**TASK**
Return every line in the entries below where the word "icon" shows up.

[Before-and-after change data]
------------------------------------------------

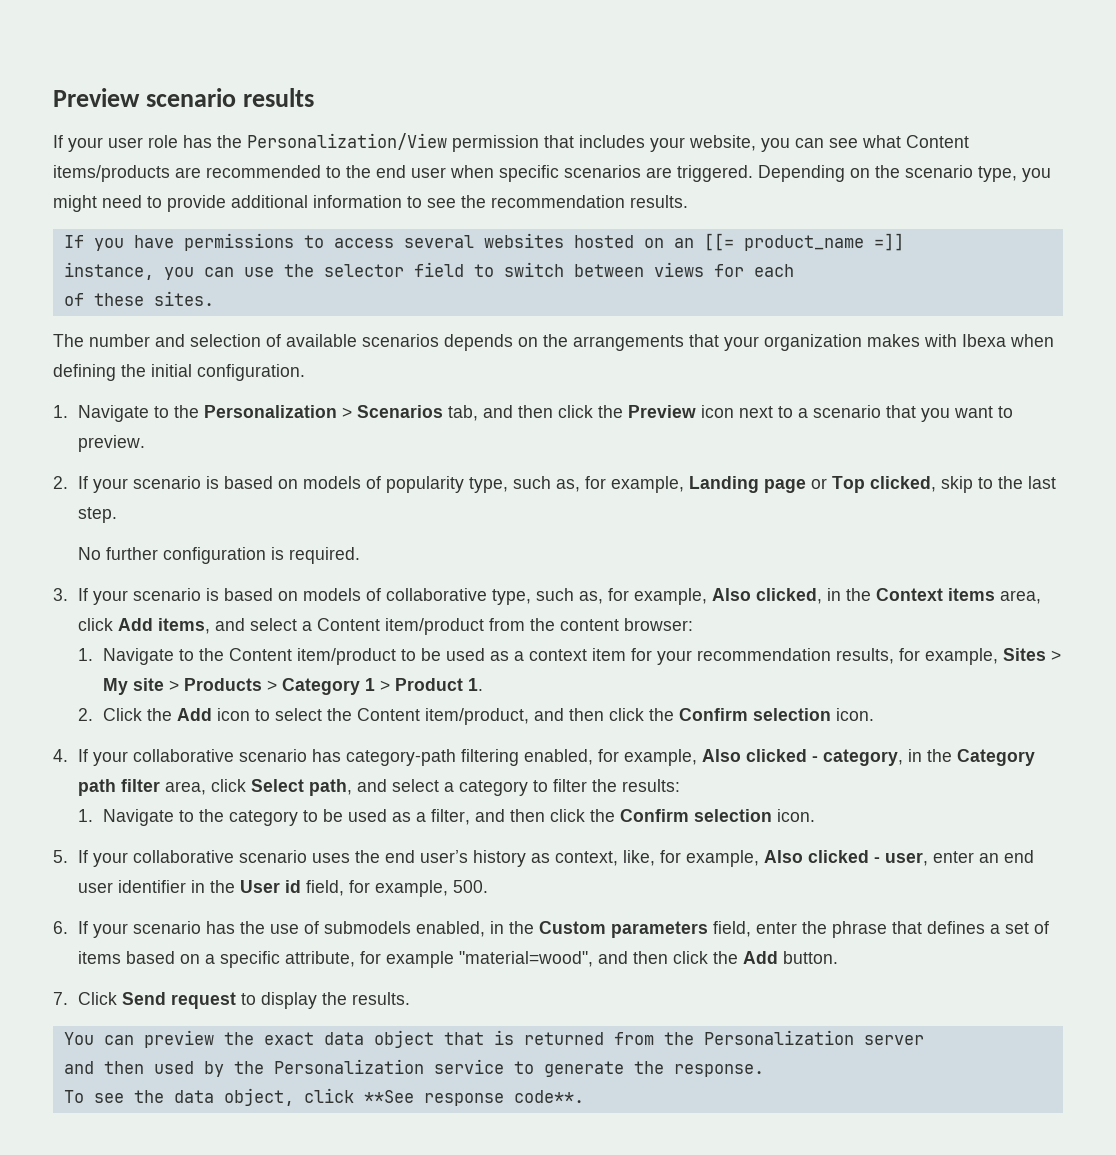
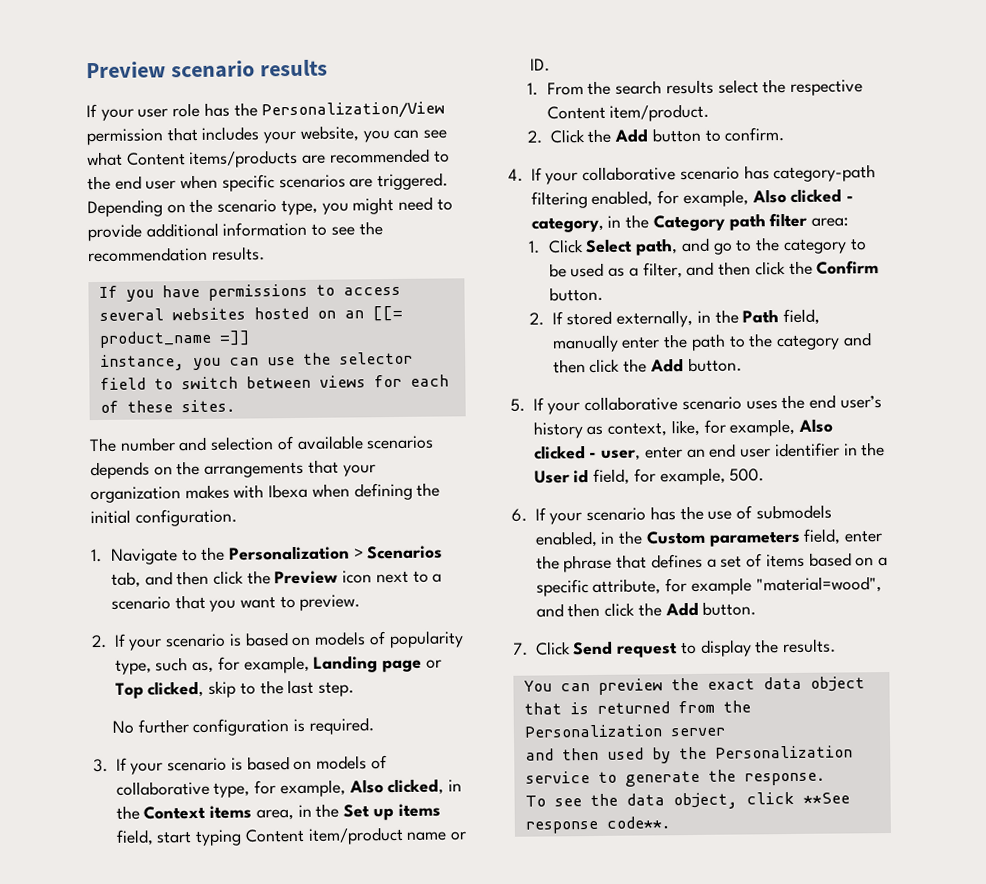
- 3. If your scenario is based on models of collaborative type, such as, for example, Also clicked, in the Context items area, click Add items, and select a Content item/product from the content browser:
- 1. Navigate to the Content item/product to be used as a context item for your recommendation results, for example, Sites > My site > Products > Category 1 > Product 1.
- 2. Click the Add icon to select the Content item/product, and then click the Confirm selection icon.
+ 3. If your scenario is based on models of collaborative type, for example, Also clicked, in the Context items area, in the Set up items field, start typing Content item/product name or ID.
+ 1. From the search results select the respective Content item/product.
+ 2. Click the Add button to confirm.
- 4. If your collaborative scenario has category-path filtering enabled, for example, Also clicked - category, in the Category path filter area, click Select path, and select a category to filter the results:
- 1. Navigate to the category to be used as a filter, and then click the Confirm selection icon.
+ 4. If your collaborative scenario has category-path filtering enabled, for example, Also clicked - category, in the Category path filter area:
+ 1. Click Select path, and go to the category to be used as a filter, and then click the Confirm button.
+ 2. If stored externally, in the Path field, manually enter the path to the category and then click the Add button.

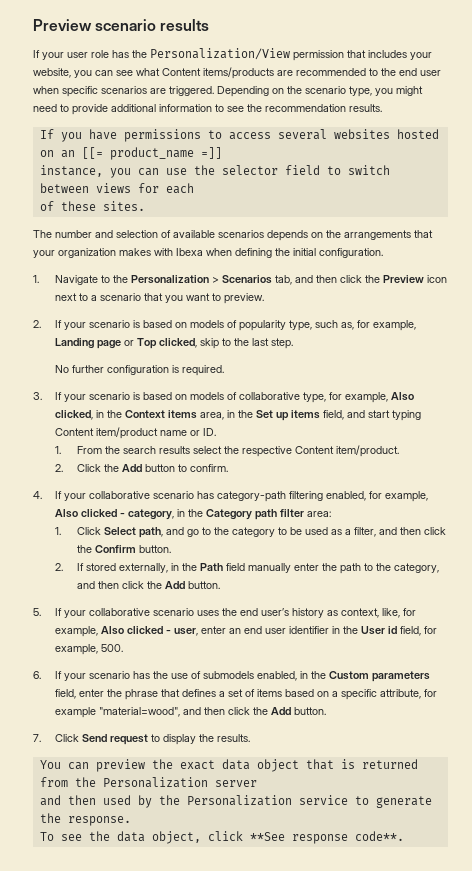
- 3. If your scenario is based on models of collaborative type, for example, Also clicked, in the Context items area, in the Set up items field, start typing Content item/product name or ID.
+ 3. If your scenario is based on models of collaborative type, for example, Also clicked, in the Context items area, in the Set up items field, and start typing Content item/product name or ID.
- 2. If stored externally, in the Path field, manually enter the path to the category and then click the Add button.
+ 2. If stored externally, in the Path field manually enter the path to the category, and then click the Add button.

------------------------------------------------

**SOLUTION TO THE EXERCISE**
- 2. Click the Add icon to select the Content item/product, and then click the Confirm selection icon.
- 1. Navigate to the category to be used as a filter, and then click the Confirm selection icon.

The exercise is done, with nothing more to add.